▶ [Task prompt]
Copy each line of the records that includes "朱家祠堂".

····················

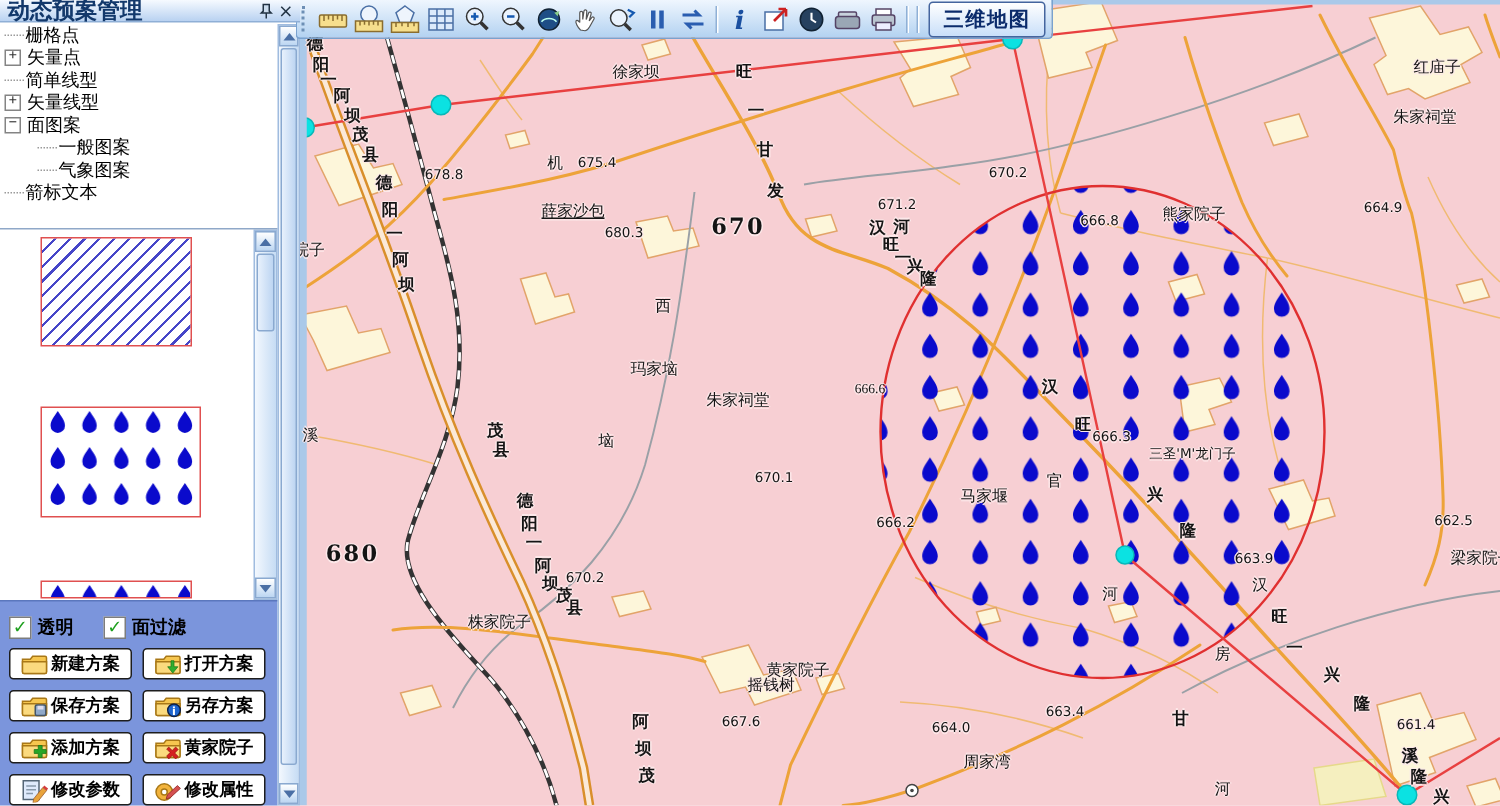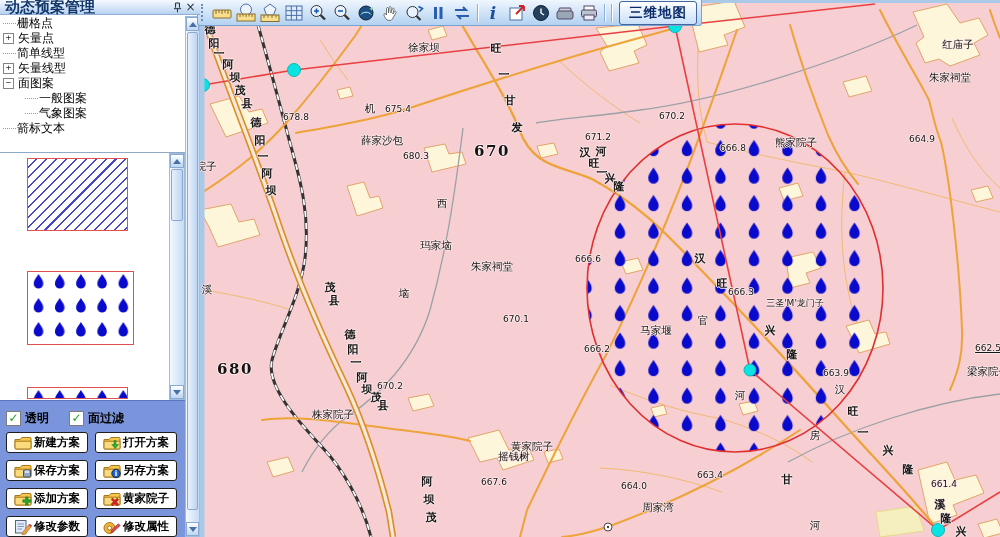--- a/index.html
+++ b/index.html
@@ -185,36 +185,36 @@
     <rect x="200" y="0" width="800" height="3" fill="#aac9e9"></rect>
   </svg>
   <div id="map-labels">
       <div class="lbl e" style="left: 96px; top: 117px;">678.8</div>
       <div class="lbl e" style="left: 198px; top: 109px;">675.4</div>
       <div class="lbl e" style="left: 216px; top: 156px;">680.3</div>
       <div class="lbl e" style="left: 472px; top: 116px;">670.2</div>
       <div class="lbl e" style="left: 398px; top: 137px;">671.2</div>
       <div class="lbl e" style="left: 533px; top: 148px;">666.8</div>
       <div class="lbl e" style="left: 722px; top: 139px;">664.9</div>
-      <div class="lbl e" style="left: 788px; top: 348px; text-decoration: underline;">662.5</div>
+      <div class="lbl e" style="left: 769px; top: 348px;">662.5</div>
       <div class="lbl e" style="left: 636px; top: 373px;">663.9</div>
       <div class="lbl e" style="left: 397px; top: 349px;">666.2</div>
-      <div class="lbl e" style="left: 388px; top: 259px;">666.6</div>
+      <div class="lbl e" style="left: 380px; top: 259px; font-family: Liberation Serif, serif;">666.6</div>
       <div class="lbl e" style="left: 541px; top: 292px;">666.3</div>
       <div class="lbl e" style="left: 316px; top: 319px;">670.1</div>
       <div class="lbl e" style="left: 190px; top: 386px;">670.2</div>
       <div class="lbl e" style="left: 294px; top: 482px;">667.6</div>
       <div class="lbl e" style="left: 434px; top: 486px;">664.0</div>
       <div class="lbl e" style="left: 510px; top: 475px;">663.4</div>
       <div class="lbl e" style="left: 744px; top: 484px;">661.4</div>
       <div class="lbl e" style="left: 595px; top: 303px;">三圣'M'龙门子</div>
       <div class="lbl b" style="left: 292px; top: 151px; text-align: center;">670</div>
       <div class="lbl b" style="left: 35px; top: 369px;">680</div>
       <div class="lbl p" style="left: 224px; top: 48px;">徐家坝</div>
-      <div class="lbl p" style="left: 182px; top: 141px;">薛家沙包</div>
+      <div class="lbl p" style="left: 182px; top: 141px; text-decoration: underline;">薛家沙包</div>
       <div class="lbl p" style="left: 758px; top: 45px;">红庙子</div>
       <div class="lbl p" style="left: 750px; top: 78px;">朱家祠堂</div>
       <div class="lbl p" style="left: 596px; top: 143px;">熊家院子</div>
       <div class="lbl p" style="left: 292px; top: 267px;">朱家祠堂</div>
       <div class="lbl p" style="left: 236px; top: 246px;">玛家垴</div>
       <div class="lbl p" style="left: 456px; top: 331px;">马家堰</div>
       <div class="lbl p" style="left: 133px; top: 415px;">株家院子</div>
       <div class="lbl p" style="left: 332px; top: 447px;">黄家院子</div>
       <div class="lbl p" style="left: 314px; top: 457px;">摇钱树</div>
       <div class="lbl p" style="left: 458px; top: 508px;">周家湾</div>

····················

▶ [Answer space]
       <div class="lbl p" style="left: 750px; top: 78px;">朱家祠堂</div>
       <div class="lbl p" style="left: 292px; top: 267px;">朱家祠堂</div>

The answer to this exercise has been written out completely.